I’m not going to try to build a formal task list, as I’ve done in previous “planning for the coming month” posts. Things are too much in a state of flux at the moment. It’s safe to say that January 2024 will involve two major themes: (1) finishing Architect of Worlds at last and putting it in the hands of my publisher; and (2) pivoting to resume work on the Human Destiny setting. Exactly where I stand on 31 January will inform the more structured planning messages for February 2024 and onward.

For my patrons: There may be a charged release at the end of this month, for the first time in quite a while. It depends on whether I can produce enough new or substantially revised Human Destiny material to justify that. You can probably count on charged releases resuming on a more-or-less regular monthly basis by February 2024.

2023 in Review

2023 in Review

2023 was . . . kind of a rough year for me and my family. Things seemed to be moving along smoothly until mid-June, at which point a series of minor disasters struck.

Past as Prologue

First, my basement apartment and workspace flooded. We had to pack everything up and move it into storage, repair some of the plumbing, tear up and repair the house’s foundation, install a new drainage system and sump pump, put in new carpet and drywall, and finally move everything back in. Along the way we replaced the water heater. Then the house’s HVAC system went on the fritz, and we ended up replacing the furnace and air conditioning equipment. Then we discovered that we had an infestation of mice, which led to us having the insulation in the attic torn out and replaced – which also caused yet another outbreak of flooding, when the work crew broke open the sprinkler lines up there. Still more drywall repair and painting, although at least we saved the carpets that time, and the exterminators picked up the costs.

By my count, I spent somewhere between 40% and 50% of my annual salary on home repairs this year. Fortunately we had the financial reserves to call upon, but that still hurt. We’re probably not going to get back to our earlier savings state until sometime next year. Assuming I’m still employed by 2025.

Meanwhile, about the time we were wrestling with all of that, I decided to start on a second university degree. As of right now, I’m aiming for a new BSc in Natural Sciences from the Open University in the UK, with a plan to earn a graduate degree in astronomy or space science by the time I retire. All of which entails a fairly healthy commitment of time. Back in August and September that didn’t seem unreasonable . . .

. . . but then, in the September-October timeframe, the biggest course-development project of my entire public-service career came down firmly upon my shoulders, a commitment that’s suddenly pushing everything else aside and probably will throughout 2024.

Well. My time-management and stress-management skills, such as they are, are being sorely tested at the moment. There hasn’t been much relief throughout the second half of 2023, and I don’t anticipate getting to relax much until very late in the new year.

Still, I’ve survived the slings and arrows so far. I’ve even managed to get some good creative work done.
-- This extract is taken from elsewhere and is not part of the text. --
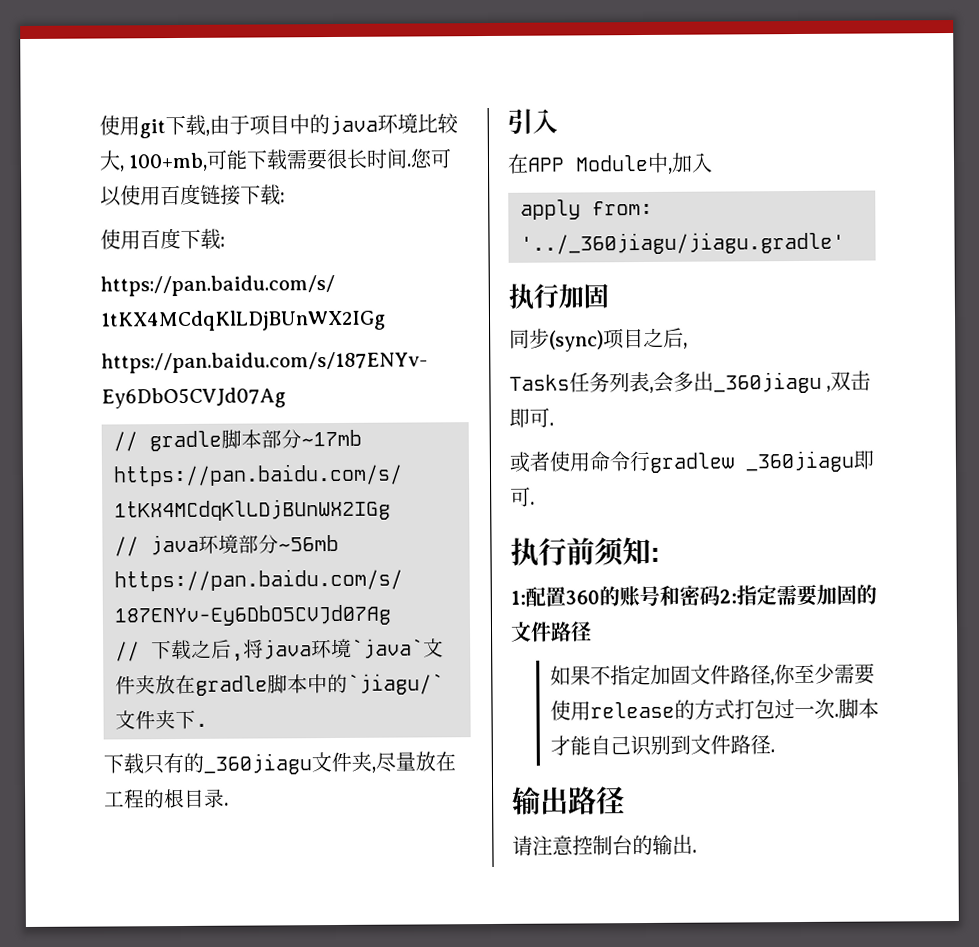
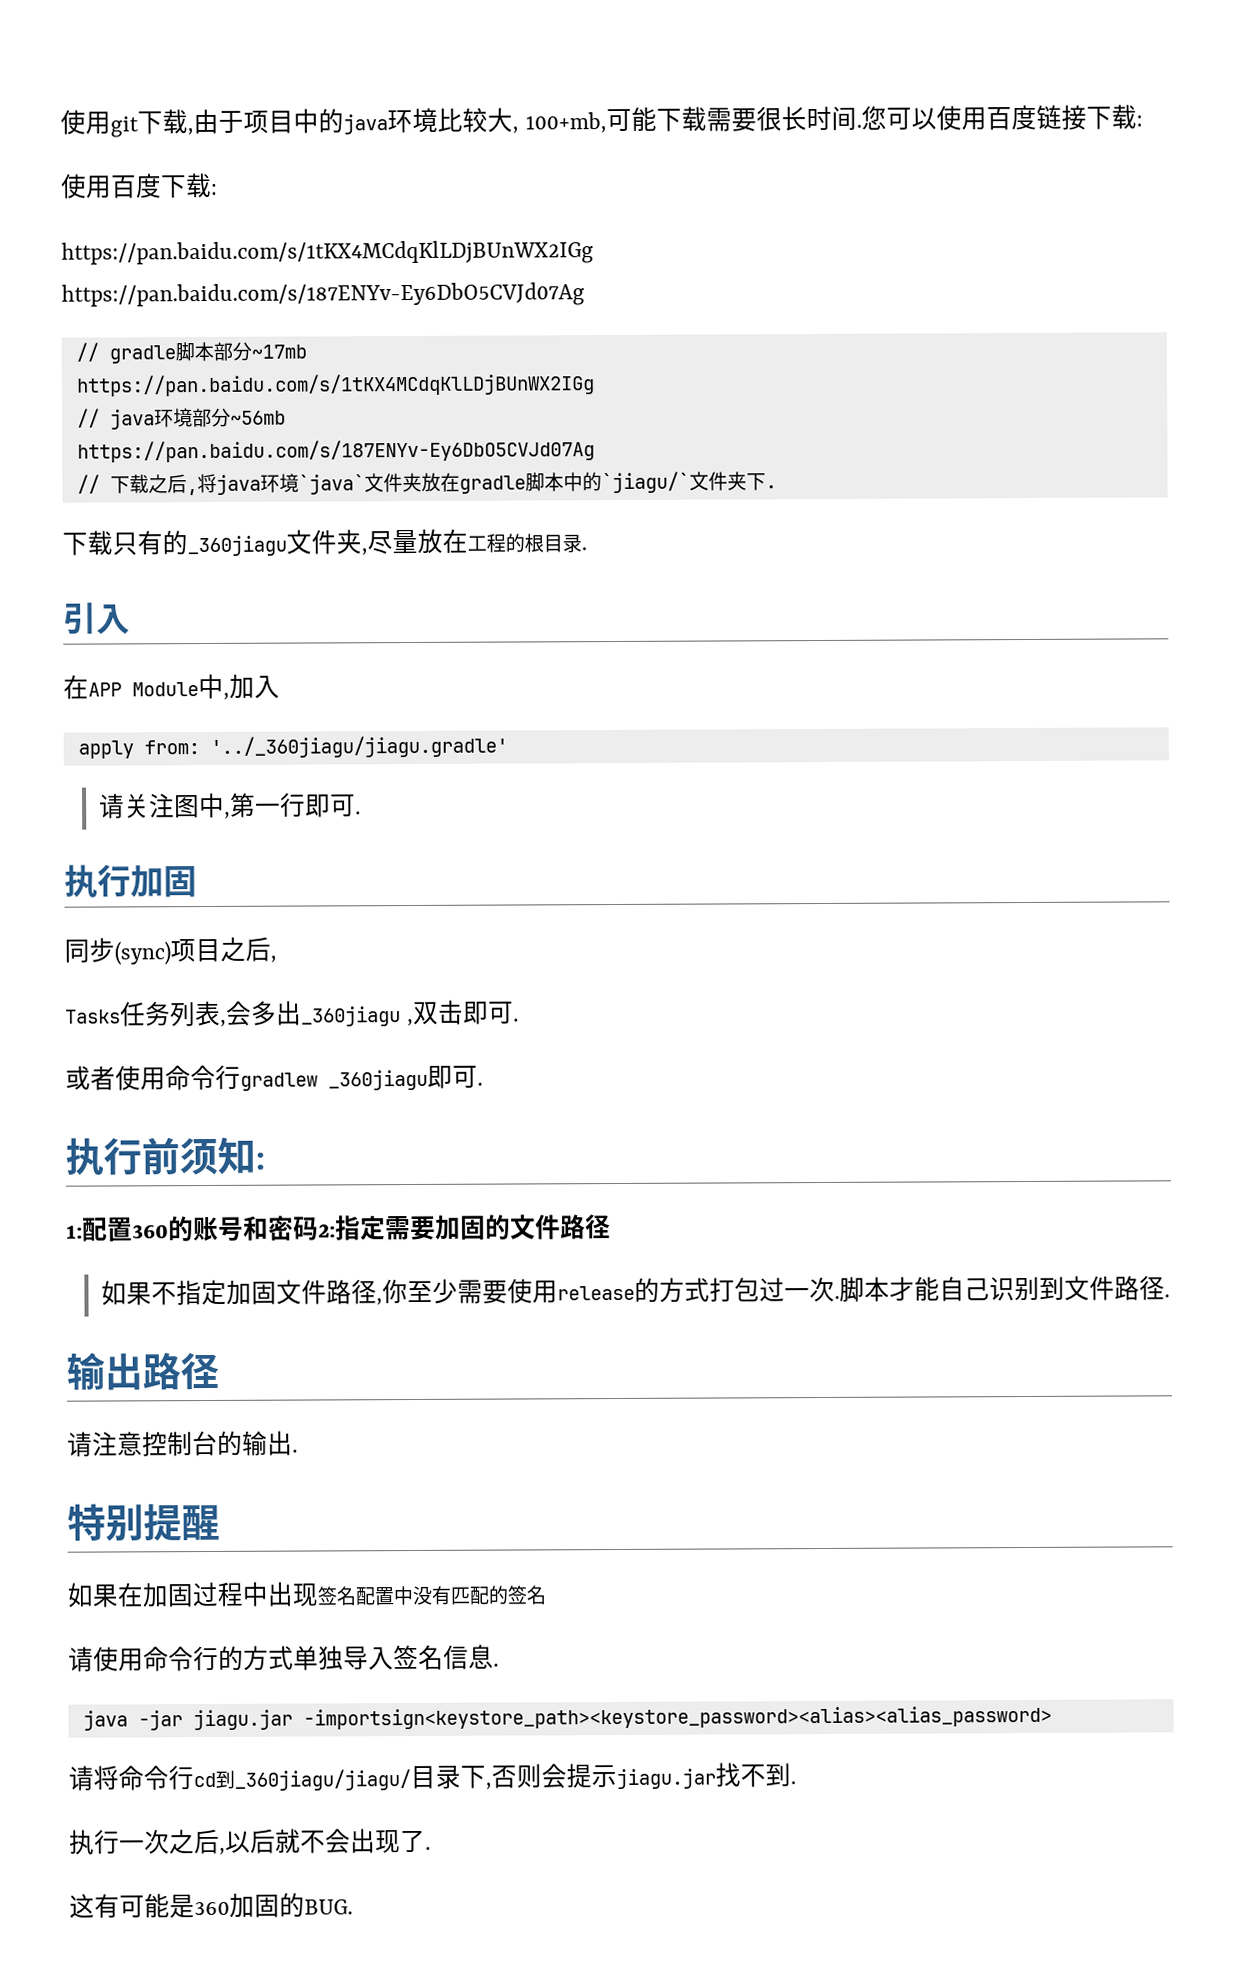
(845, 243) none -> [99,792,362,819] // 请关注图中,第一行即可.
(697, 851) none -> [67,1503,220,1542] [67,1581,546,1608] [68,1644,499,1672] [82,1705,1052,1731] [68,1762,796,1791] [69,1828,431,1855] [69,1892,353,1919] // 特别提醒 // 如果在加固过程中出现签名配置中没有匹配的签名 // 请使用命令行的方式单独导入签名信息. // java -jar jiagu.jar -importsign<keystore_path><keystore_password><alias><alias_password> // 请将命令行cd到_360jiagu/jiagu/目录下,否则会提示jiagu.jar找不到. // 执行一次之后,以后就不会出现了. // 这有可能是360加固的BUG.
I had hoped to have Architect of Worlds completely finished by now, but I can’t complain about that project’s status. As of this moment, the book is finished in final draft, and I’m putting the finishing touches on art selection and layout. I fully expect to have a complete production draft ready within a week or so. Which is a good thing, because Architect now has a publisher. It’s close to a certainty that the book will be on sale through Ad Astra Games and DriveThruRPG no later than March 2024.

I also got another dozen or so book reviews done, and I seem to be attracting a small reputation as a reviewer. I’m apparently going to be serving as a judge for an indie-press writer’s award in the coming year, which should be interesting.

Meanwhile, traffic to this blog remains steady, and I have about twice as many patrons as I did this time last year. Thanks to all of you for your support!

New Ventures

Once Architect is out the door, that means I’ll be free for the first time in over a year to think about other creative projects. I think 2024 is going to be the year I pivot back to writing fiction, with an eye to self-publishing as much of it as possible.

Previous ventures in that direction haven’t been terribly successful – I’ve got a novel and a couple of smaller pieces out there, but they’ve sold very poorly. After quite a bit of thought, I’ve come to the conclusion that my approach was just flat-out incorrect.

To be a successful indie author, you need to take on a lot of roles – editor, art director, communications director, marketing guru. If you don’t have the time, energy, or skill for any of those tasks, you have to hire someone else to do them for you. I’ve been very reluctant to do that in the past, because it sometimes seems as if the entire self-publishing industry is one enormous vanity press. If anyone out there was making money on the basis of my self-published work, it certainly wasn’t me. My editor made money, Amazon and Meta made money, Adobe and Tafi made money, I made not a dime. The only money coming my way was from Patreon.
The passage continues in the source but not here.